Sleeping Beauty
Transgenesis with Sleeping Beauty Transposon System
Transposable genetic elements can be divided into two classes based on their respective transposition mechanisms. The mobility of retrotransposons (class I) is executed through a complex RNA-mediated ‘copy-and-paste’ mechanism, whereas DNA transposons (class II) use a DNA-mediated, ‘cut-and-paste’ method of transposition [1].
The Sleeping Beauty (SB) transposon is synthetic DNA transposon system, which is based on a transpositionally inactive genetic element from fish genomes [2]. That was the first transposon system, which was efficiently used for transgenesis and insertional mutagenesis in vertebrates, and often applied in cancer research via gene trapping [3].
This transposon system belongs to the Tc1/mariner superfamily of DNA transposons [4] containing a gene encoding a transposase enzyme flanked by inverted terminal repeats (ITRs) that carry binding sites for the transposase.

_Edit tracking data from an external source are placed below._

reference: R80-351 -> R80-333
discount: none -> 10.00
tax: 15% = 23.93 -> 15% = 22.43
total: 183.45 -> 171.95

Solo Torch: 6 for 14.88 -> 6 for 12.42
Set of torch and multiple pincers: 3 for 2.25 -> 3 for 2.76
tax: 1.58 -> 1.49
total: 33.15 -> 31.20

DNA transposon system can integrate into the chromosomes of the host cells. Biotechnological applications use this feature for gene delivery. SB100X is a hyperactivated form of the SB transposon and used as a bicomponent vector systems in transgenic experiments. Gene of interest should be cloned into a plasmid vector between the transposon inverted terminal repeats (ITRs) sequences and mobilized by providing the transposase enzyme in trans, as an expression plasmid or as in vitro–synthesized mRNA [5].

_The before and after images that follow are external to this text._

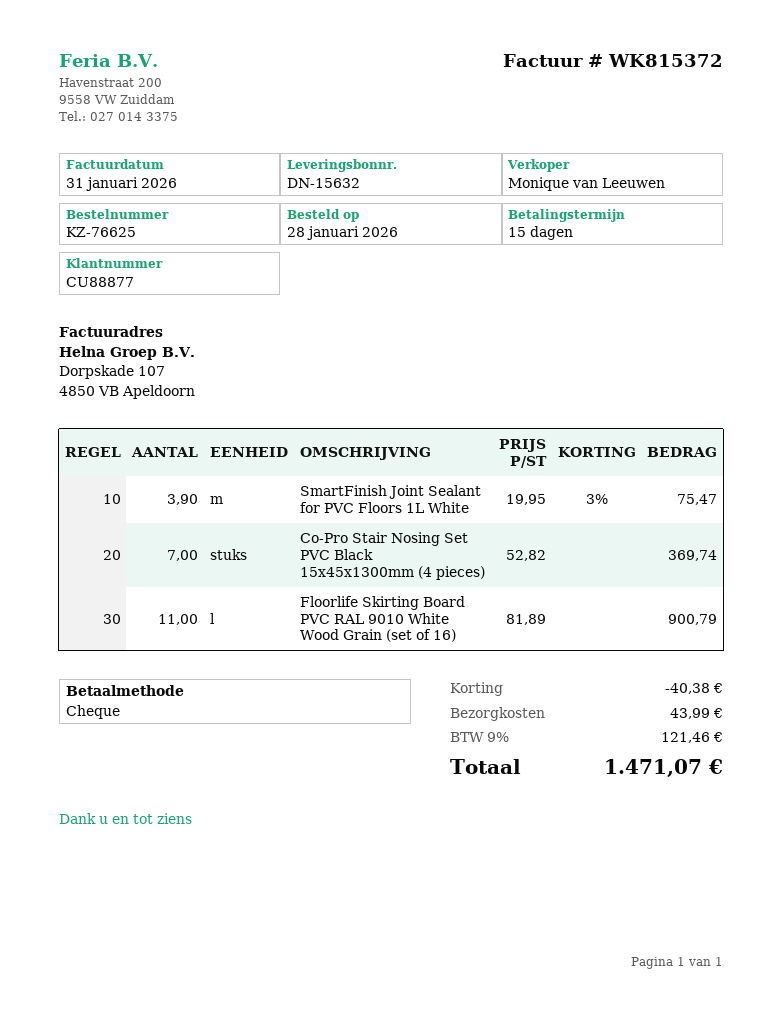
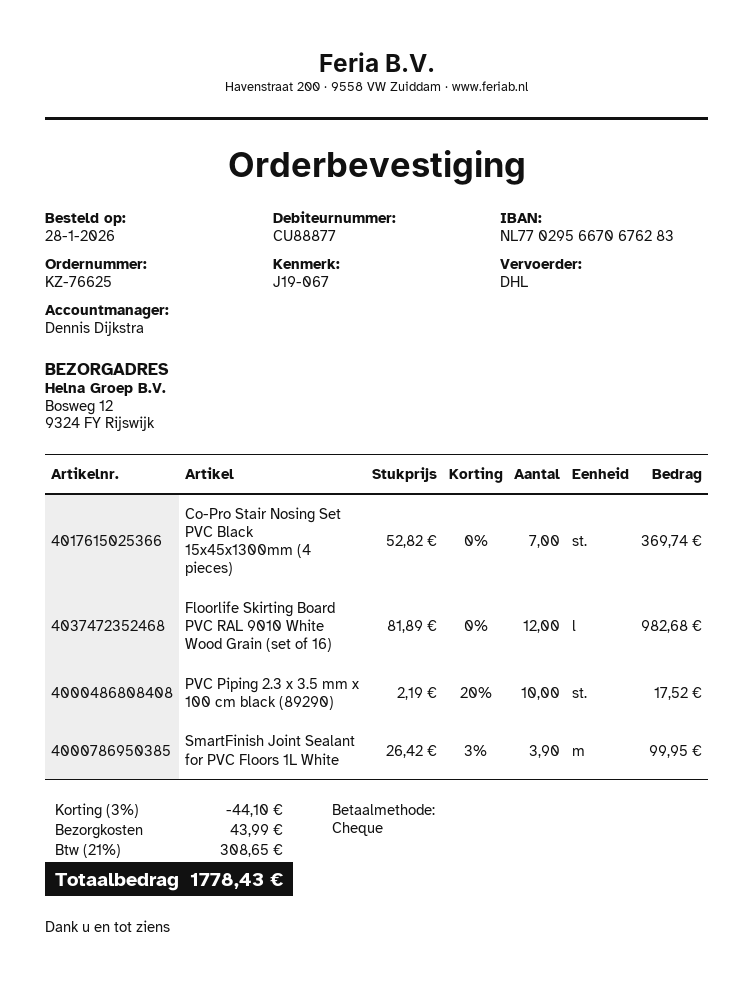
sales rep: Monique van Leeuwen -> Dennis Dijkstra
SmartFinish Joint Sealant for PVC Floors 1L White: 3.9 x 19.95 - 3% = 75.47 -> 3.9 x 26.42 - 3% = 99.95
Floorlife Skirting Board PVC RAL 9010 White Wood Grain (set of 16): 11 x 81.89 = 900.79 -> 12 x 81.89 = 982.68
PVC Piping 2.3 x 3.5 mm x 100 cm black (89290): none -> 10 x 2.19 - 20% = 17.52
discount: 40.38 -> 44.10
tax: 9% = 121.46 -> 21% = 308.65
total: 1471.07 -> 1778.43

To produce transgenic founders the plasmid vectors, or the plasmid DNA carrying a transgene construct and transposase mRNA complex is co-injected into the pronuclei of fertilized oocytes. Microinjected zygotes are transfected into pseudo-pregnant foster mothers. The translation of the transposase mRNA is followed by enzyme-mediated excision of the transgene cassette from the plasmids and its permanent genomic insertion to produce stable transgenic offspring.
The Sleeping Beauty transposon system is a powerful technology for additive transgenesis in several model organism like rabbit, rat and mice. However, integration efficiency is negatively affected by the length of the gene construct to be integrated over 8-10 kb. The stable integration of target DNA into the genome with SB assistance most often occur into the intergenic region and introns, thus it would not influence gene activity [6].

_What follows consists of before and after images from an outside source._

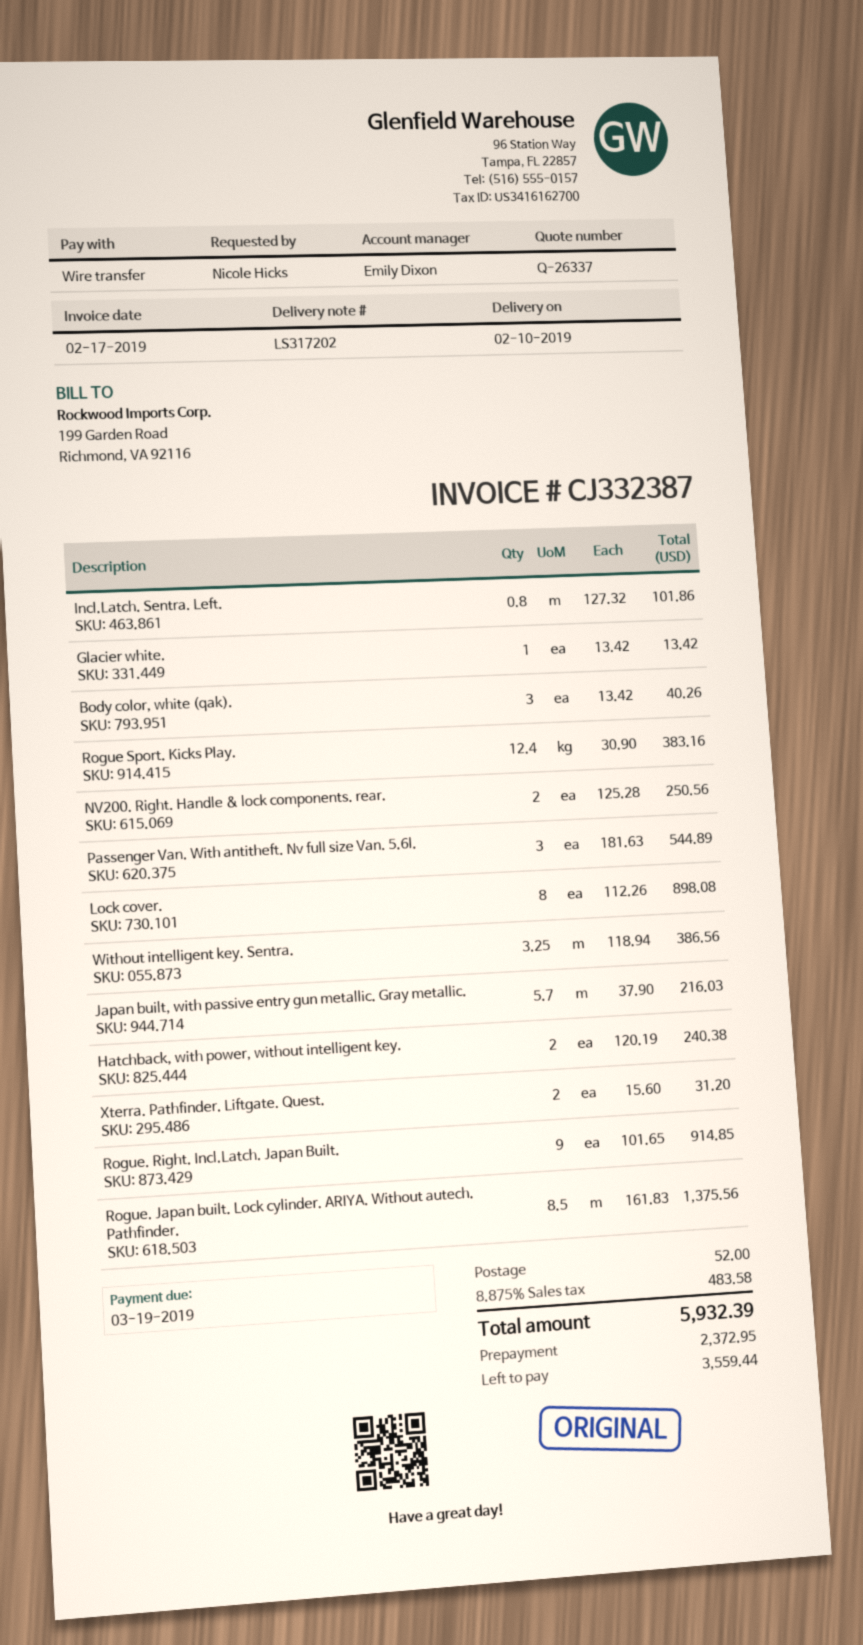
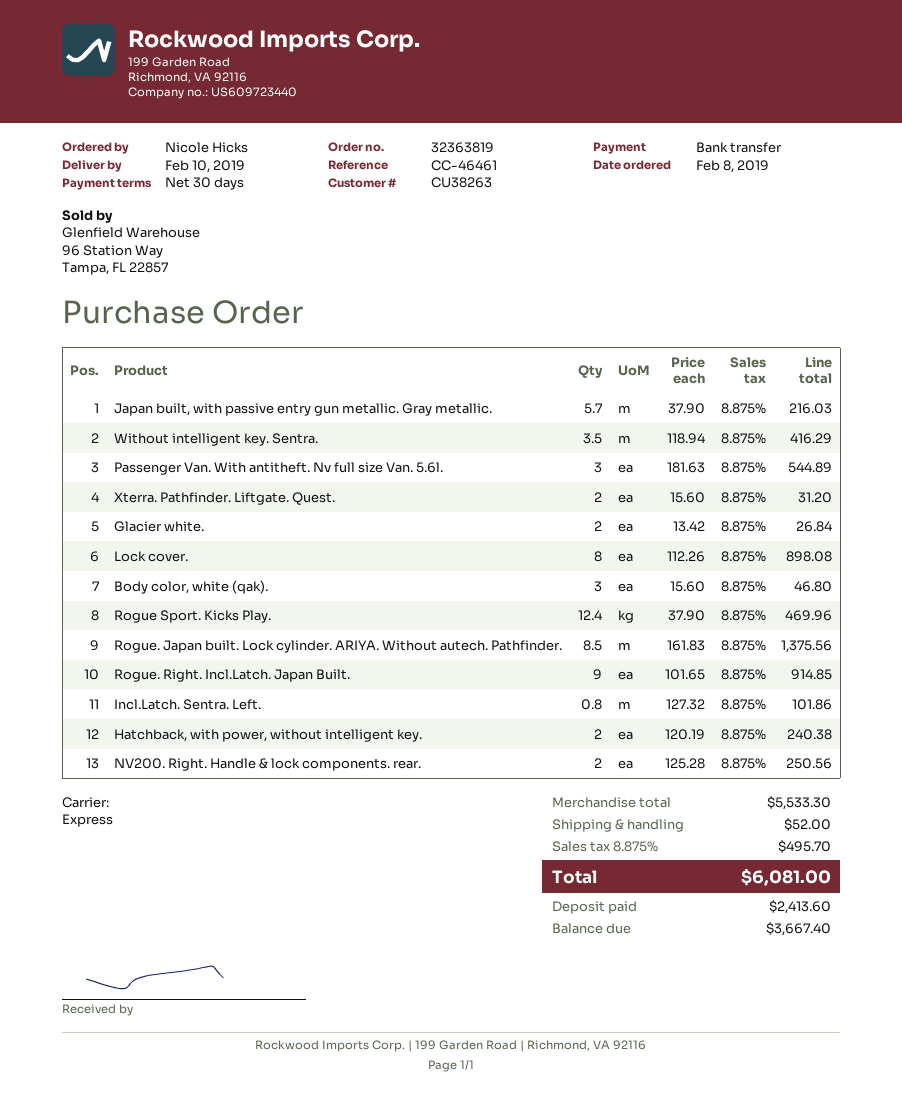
Glacier white.: 1 x 13.42 = 13.42 -> 2 x 13.42 = 26.84
Body color, white (qak).: 3 x 13.42 = 40.26 -> 3 x 15.60 = 46.80
Rogue Sport. Kicks Play.: 12.4 x 30.90 = 383.16 -> 12.4 x 37.90 = 469.96
Without intelligent key. Sentra.: 3.25 x 118.94 = 386.56 -> 3.5 x 118.94 = 416.29
tax: 8.875% = 483.58 -> 8.875% = 495.70
total: 5932.39 -> 6081.00
deposit: 2372.95 -> 2413.60
balance: 3559.44 -> 3667.40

[1] T. Wicker, F. Sabot, A. Hua-Van, J. L. Bennetzen, P. Capy, B. Chalhoub, A. Flavell, P. Leroy, M. Morgante, O. Panaud, E. Paux, P. SanMiguel, and A. H. Schulman, “A unified classification system for eukaryotic transposable elements,” Nat. Rev. Genet., vol. 8, no. 12, pp. 973–982, 2007. [2] Z. Ivics, P. B. Hackett, R. H. Plasterk, and Z. Izsvák, “Molecular Reconstruction of Sleeping Beauty, a Tc1-like Transposon from Fish, and Its Transposition in Human Cells,” Cell, vol. 91, no. 4, pp. 501–510, 1997. [3] G. Song, Q. Li, Y. Long, Q. Gu, P. B. Hackett, and Z. Cui, “Effective Gene Trapping Mediated by Sleeping Beauty Transposon,” PLoS One, vol. 7, no. 8, 2012. [4] R. H. A. Plasterk, Z. Izsvák, and Z. Ivics, “Resident aliens the Tc1/mariner superfamily of transposable elements,” Trends Genet., vol. 15, no. 8, pp. 326–332, 1999. [5] Z. Ivics, L. Mates, T. Y. Yau, V. Landa, V. Zidek, S. Bashir, O. I. Hoffmann, L. Hiripi, W. Garrels, W. a Kues, Z. Bosze, a Geurts, M. Pravenec, T. Rulicke, and Z. Izsvak, “Germline transgenesis in rodents by pronuclear microinjection of Sleeping Beauty transposons,” Nat Protoc, vol. 9, no. 4, pp. 773–793, 2014. [6] G. Turchiano, M. C. Latella, A. Gogol-Döring, C. Cattoglio, F. Mavilio, Z. Izsvák, Z. Ivics, and A. Recchia, “Genomic analysis of Sleeping Beauty transposon integration in human somatic cells,” PLoS One, vol. 9, no. 11, p. e112712, 2014.